O roteiro desenvolvido teve como ponto de partida a organização de seis planos de aula, sendo: quatro dedicadas a preparação, um para a realização da aula de campo e um para atividades decorrentes da visita. Conforme o explicitado anteriormente, o cerne do trabalho era o conceito de cidadania. Aconselhamos que ao tomarem esta experiência como exemplo, determinem que conceitos desejam trabalhar com seus alunos e quais habilidades querem estimular. A especificação dos objetivos pessoais do trabalho constitui a espinha dorsal de aulas de campo. Nosso roteiro foi construído para aplicação no 9° ano do Ensino Fundamental, seguindo as diretrizes da Base Nacional Comum Curricular [BNCC], que propõe em História “discutir o papel da mobilização da sociedade brasileira do final do período ditatorial até a Constituição de 1988” [EF09HI22], “identificar direitos civis, políticos e sociais expressos na Constituição de 1988 e relacioná-los à noção de cidadania e ao pacto da sociedade brasileira de combate a diversas formas de preconceito, como o racismo” [EF09HI23], “analisar as transformações políticas, econômicas, sociais e culturais de 1989 aos dias atuais, identificando questões prioritárias para a promoção da cidadania e dos valores democráticos” [EF09HI24], “relacionar as transformações da sociedade brasileira aos protagonismos da sociedade civil após 1989” [EF09HI25] e “discutir e analisar as causas da violência contra populações marginalizadas [negros, indígenas, mulheres, homossexuais, camponeses, pobres etc.] com vistas à tomada de consciência e à construção de uma cultura de paz, empatia e respeito às pessoas” [EF09HI26]. Todas as habilidades indicadas pelo documento podem ser desenvolvidas ao longo da aplicação do roteiro, em conjunto com as aulas ministradas na escola.
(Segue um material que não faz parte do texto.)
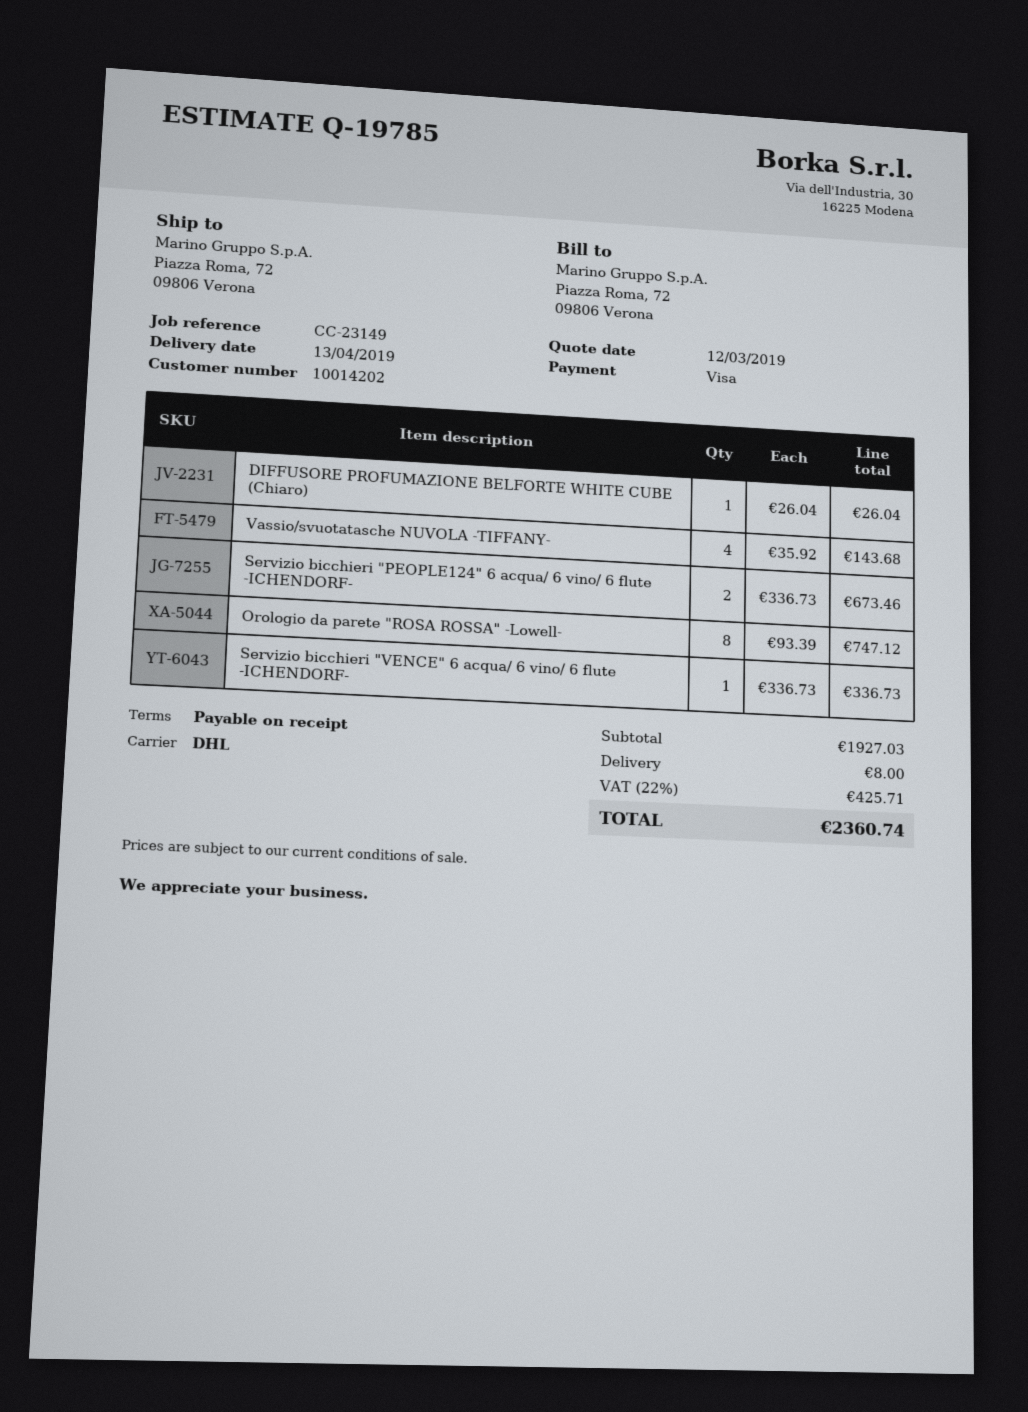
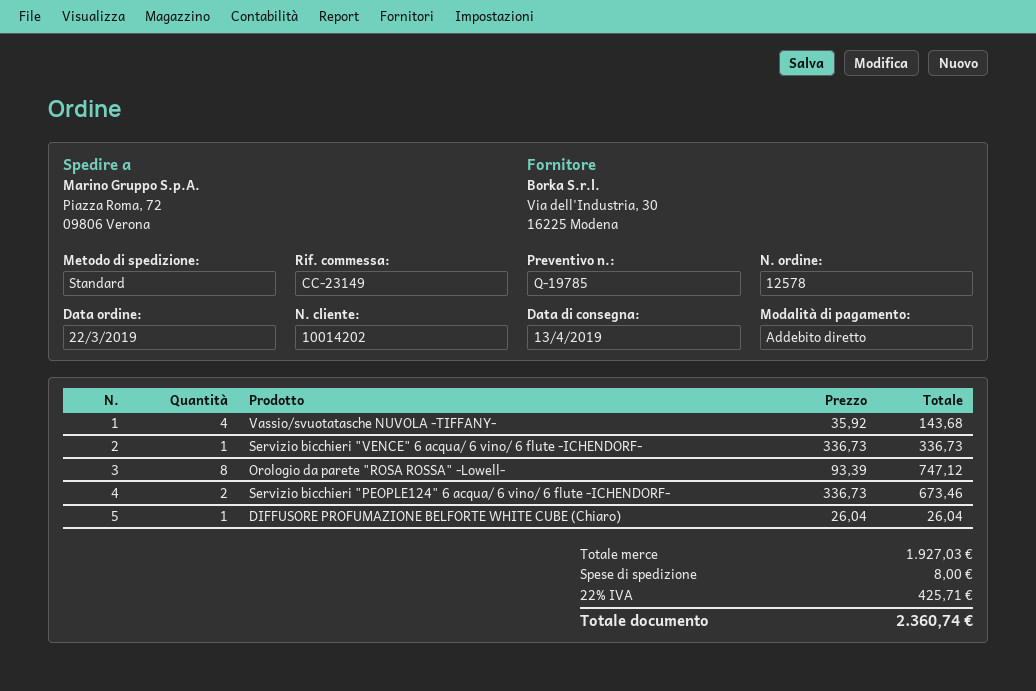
payment method: Visa -> direct debit
shipping method: DHL -> standard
Tendo o tema e os objetivos escolhidos, pesquise possíveis exposições ou espaços urbanos onde o trabalho possa ser realizado. O conhecimento prévio do professor é essencial. No caso dos museus, as instituições filiadas ao Instituto Brasileiro de Museus [IBRAM] possuem núcleos educativos e páginas na internet, que podem esclarecer dúvidas. Como professores devemos selecionar quais exposições gostaríamos de utilizar, uma vez que a maioria dos museus abrange recortes temporais amplos, o que esvazia o sentido do roteiro. Nossa proposta é que alunos e professores aprendam durante a visita, sendo assim, superamos a utilização ilustrativa de espaços educativos não formais. O museu como um templo, um observatório de passados imutáveis e fechados a questionamentos, é o melhor lugar para estimular o espírito crítico e o desenvolvimento de competências e habilidades nos nossos alunos? Nossa resposta é não. Desse posicionamento, surgiu a necessidade de construir um roteiro que dê ao museu status de fórum, um espaço de construção coletiva de narrativas e sensações.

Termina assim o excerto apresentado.